Project-Based Learning Philosophy
Our department places a strong emphasis on project-based learning to bridge the gap between theory and practice. Projects are designed to simulate real-world engineering challenges and encourage innovation and teamwork.
The structure of these projects includes mini-projects in earlier semesters, followed by a comprehensive final-year thesis or capstone project. Mini-projects typically last 2–3 months and involve working in teams of 3–5 students on tasks related to specific engineering disciplines.

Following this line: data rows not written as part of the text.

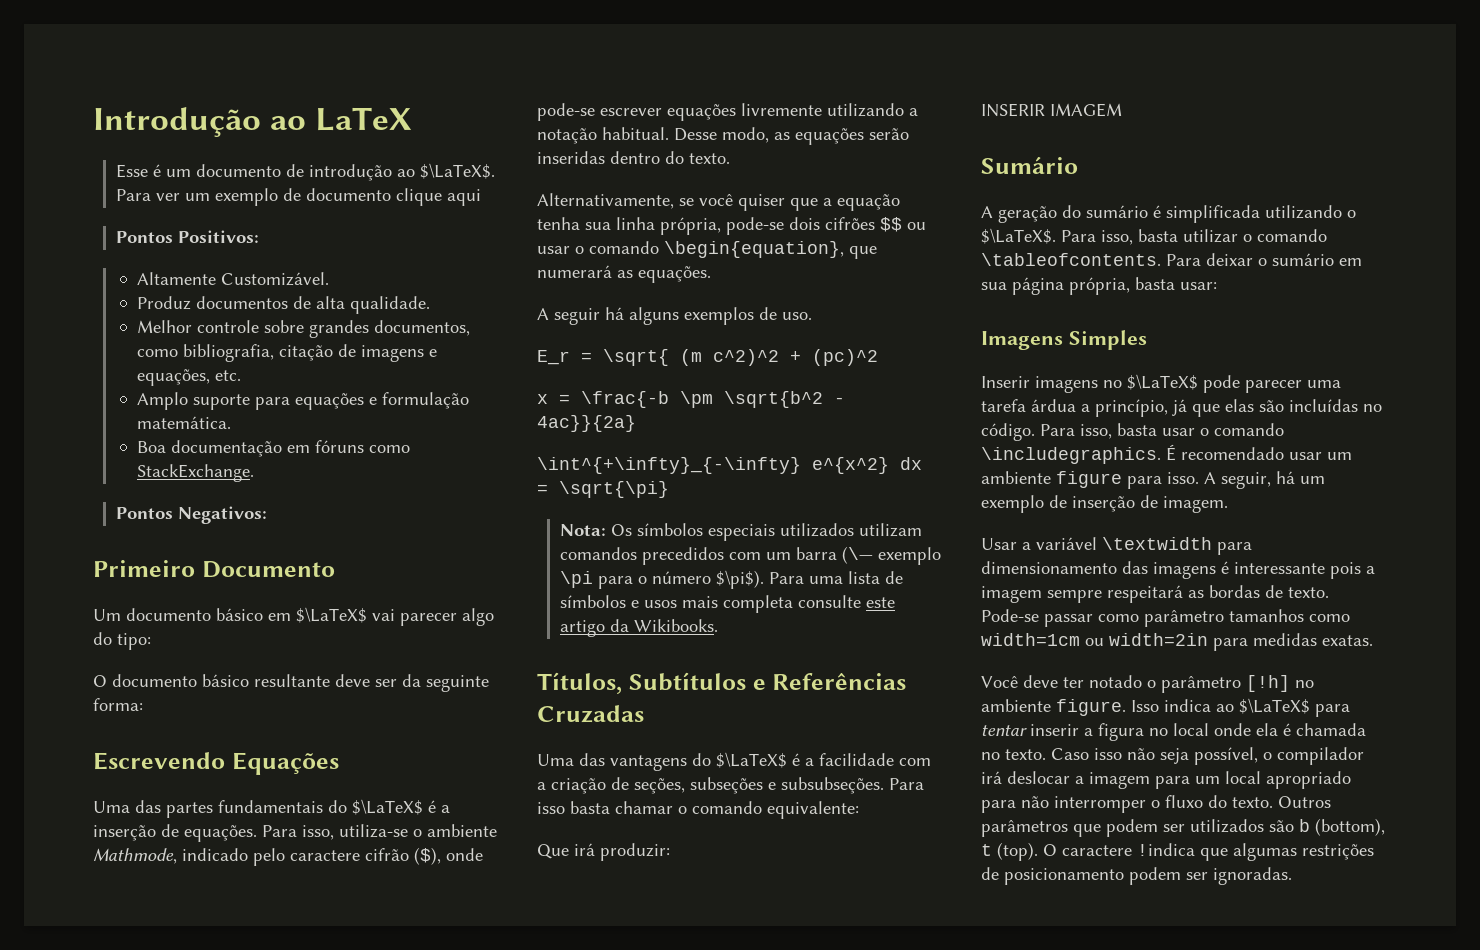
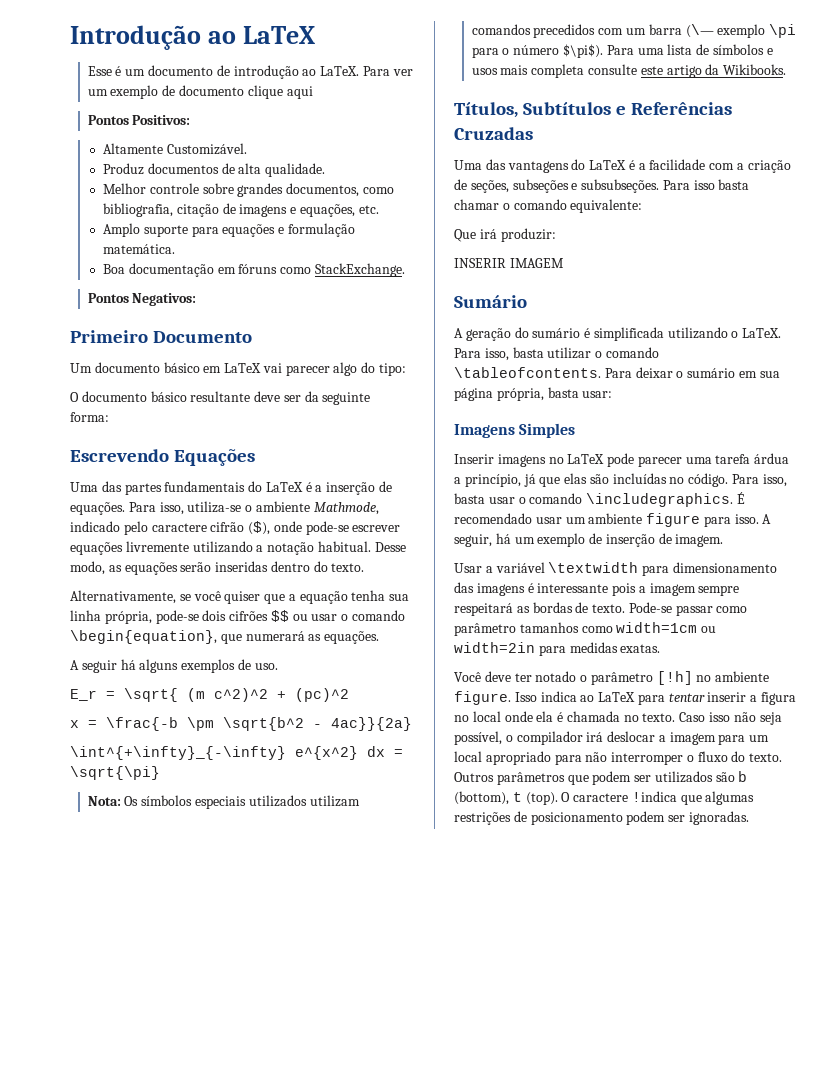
[420,163,496,179] $\LaTeX$. -> [320,66,360,76] LaTeX.
[296,607,367,623] $\LaTeX$ -> [224,363,262,373] LaTeX
[352,799,423,815] $\LaTeX$ -> [265,482,303,492] LaTeX
[716,752,787,768] $\LaTeX$ -> [589,160,627,170] LaTeX
[981,228,1056,244] $\LaTeX$. -> [742,328,782,338] LaTeX.
[1127,374,1198,390] $\LaTeX$ -> [567,454,605,464] LaTeX
[1239,698,1310,714] $\LaTeX$ -> [598,692,636,702] LaTeX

Final-year projects are more extensive and often involve collaboration with industry partners or faculty research groups. Students select their projects based on personal interest, available resources, and guidance from faculty mentors. The evaluation criteria include design innovation, technical execution, presentation quality, and peer feedback.